I’ve always enjoyed reading Ben Stein’s descriptions of life in Hollywood in The American Spectator. And his performance in Ferris Bueller’s Day Off is a cult classic. Unfortunately, his writings on economics are somewhat less fulfilling. A recent open letter to John McCain in the New York Times argues for “much higher taxes on the truly rich” and assumes that it is impossible to control government spending:

All politicians campaign on the promise to cut federal spending by identifying hitherto unfound waste, fraud and corruption. None of them ever do so in a meaningful way. …That is the first thing you need to know. The next thing is that the Republican Party (my party and yours) has for the last 30 years or so been operating under a demonstrably false and misleading premise: that tax cuts pay for themselves by generating so much economic growth that they replace the sums lost by tax cutting. …In fact, tax cuts lower federal revenue and generate federal deficits. …What to do? …You can propose still more tax cuts… Or, you can raise taxes. But whom to tax? …The first step toward putting our house in order, once we are past the seemingly looming recession, is much higher taxes on the truly rich and serious enforcement to prevent offshore tax evasion. …we can have some integrity and levy taxes equal to what we spend.

Stein’s analysis is horribly wrong. First, he asserts that government spending cannot be reduced and that this means either runaway deficits or higher taxes. While it would be nice if government outlays actually were reduced, a more modest measure of success is whether the private economy is growing faster than the government. If that happens, deficits will fall since tax revenues generally increase at least as fast as nominal GDP. This modest level of fiscal discipline is not an impossible task, as former Cato expert Veronique de Rugy has shown (here and here). Before urging Senator McCain to raise taxes, perhaps Stein should be arguing that the presumptive Republican nominee merely hold the growth of government to, say, the rate of inflation.

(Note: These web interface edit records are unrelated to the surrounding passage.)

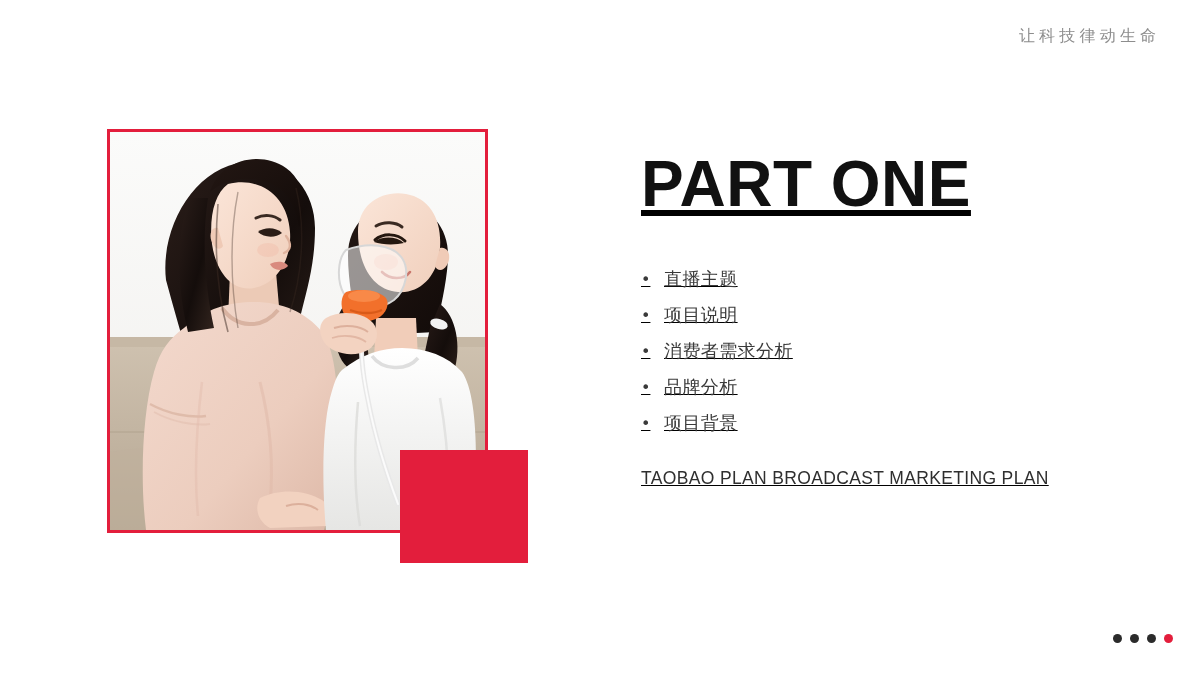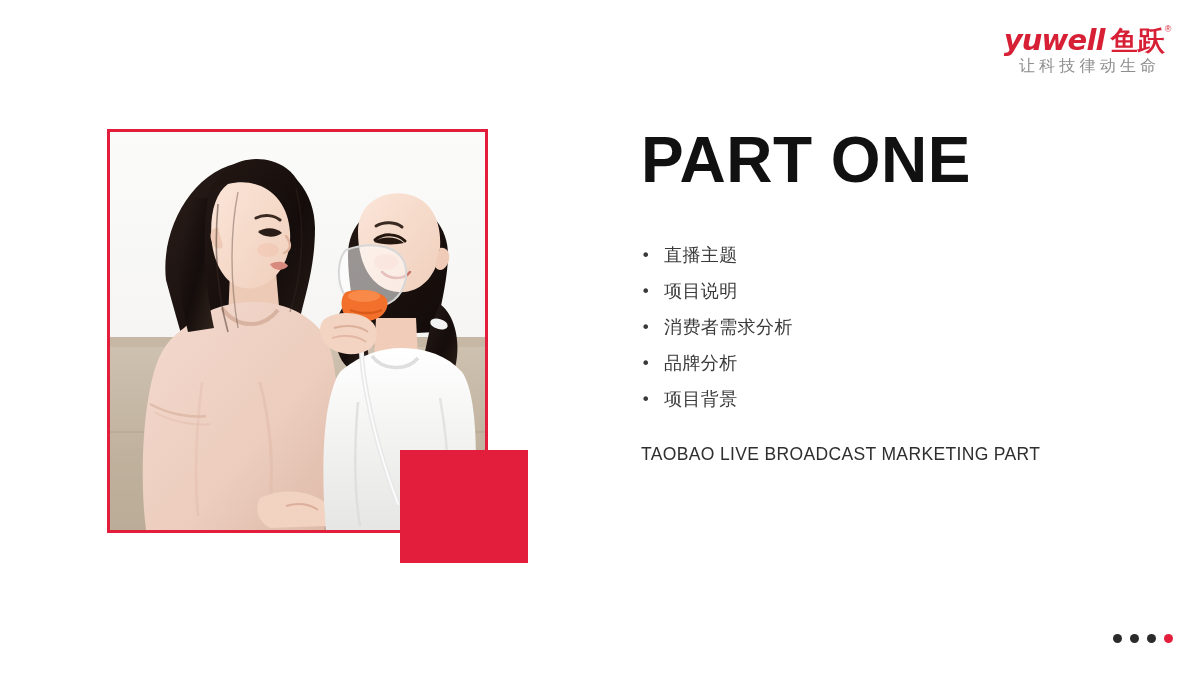"yuwell 鱼跃®" span.brand-mark { html: <span> <span>yuwell</span><span>鱼跃</span><span>®</span> </span> -> none }
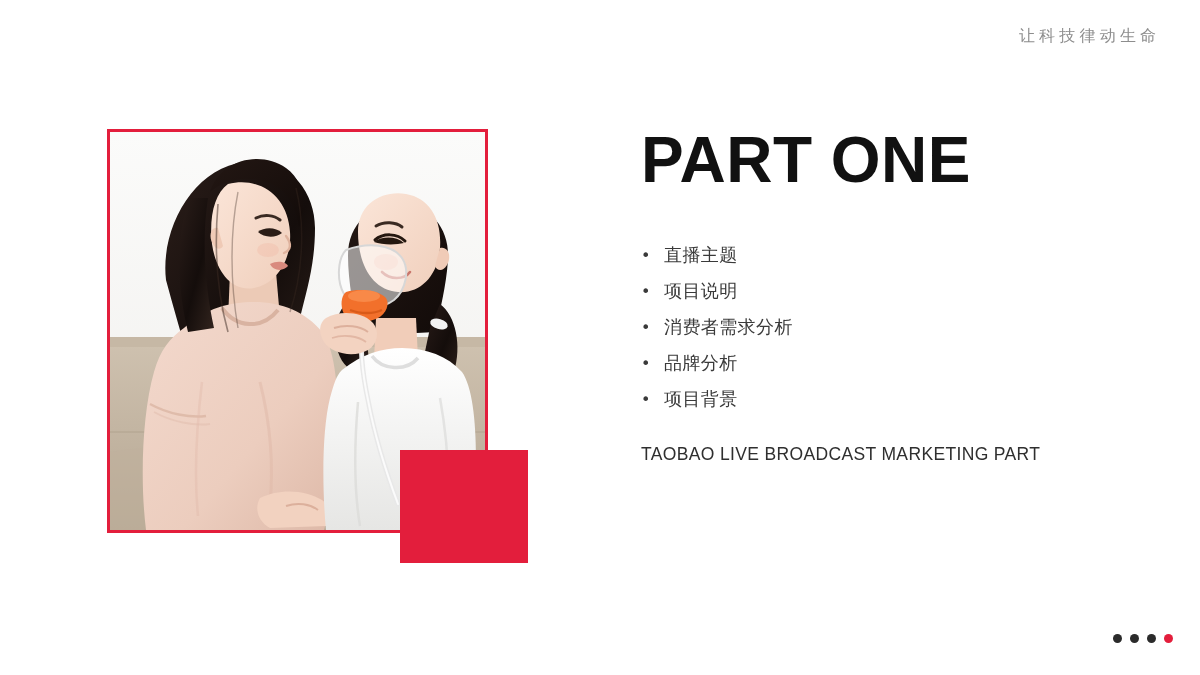"PART ONE" .content { text-decoration: none -> underline; top: 128px -> 152px }
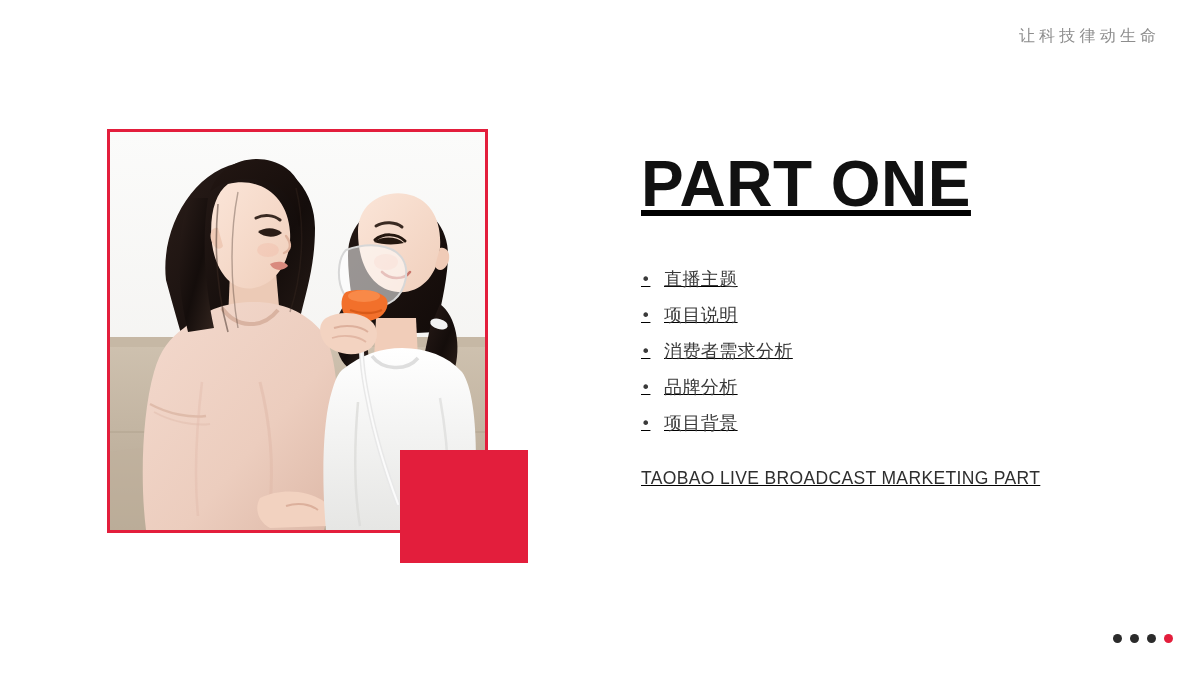"TAOBAO LIVE BROADCAST MARKETING PART" div.plan-line { text: LIVE BROADCAST MARKETING PART -> PLAN BROADCAST MARKETING PLAN }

Stein is equally misguided on tax policy. He correctly notes that many Republicans have wrongly claimed that all “tax cuts pay for themselves.” Indeed, that is the same point I made in the Center for Freedom and Prosperity’s first video on the Laffer Curve. But he fails to realize that there are some tax policies that have very significant Laffer-Curve effects, and the second video in the series specifically shows that Stein’s proposal of “much higher tax rates” on the rich almost surely would backfire.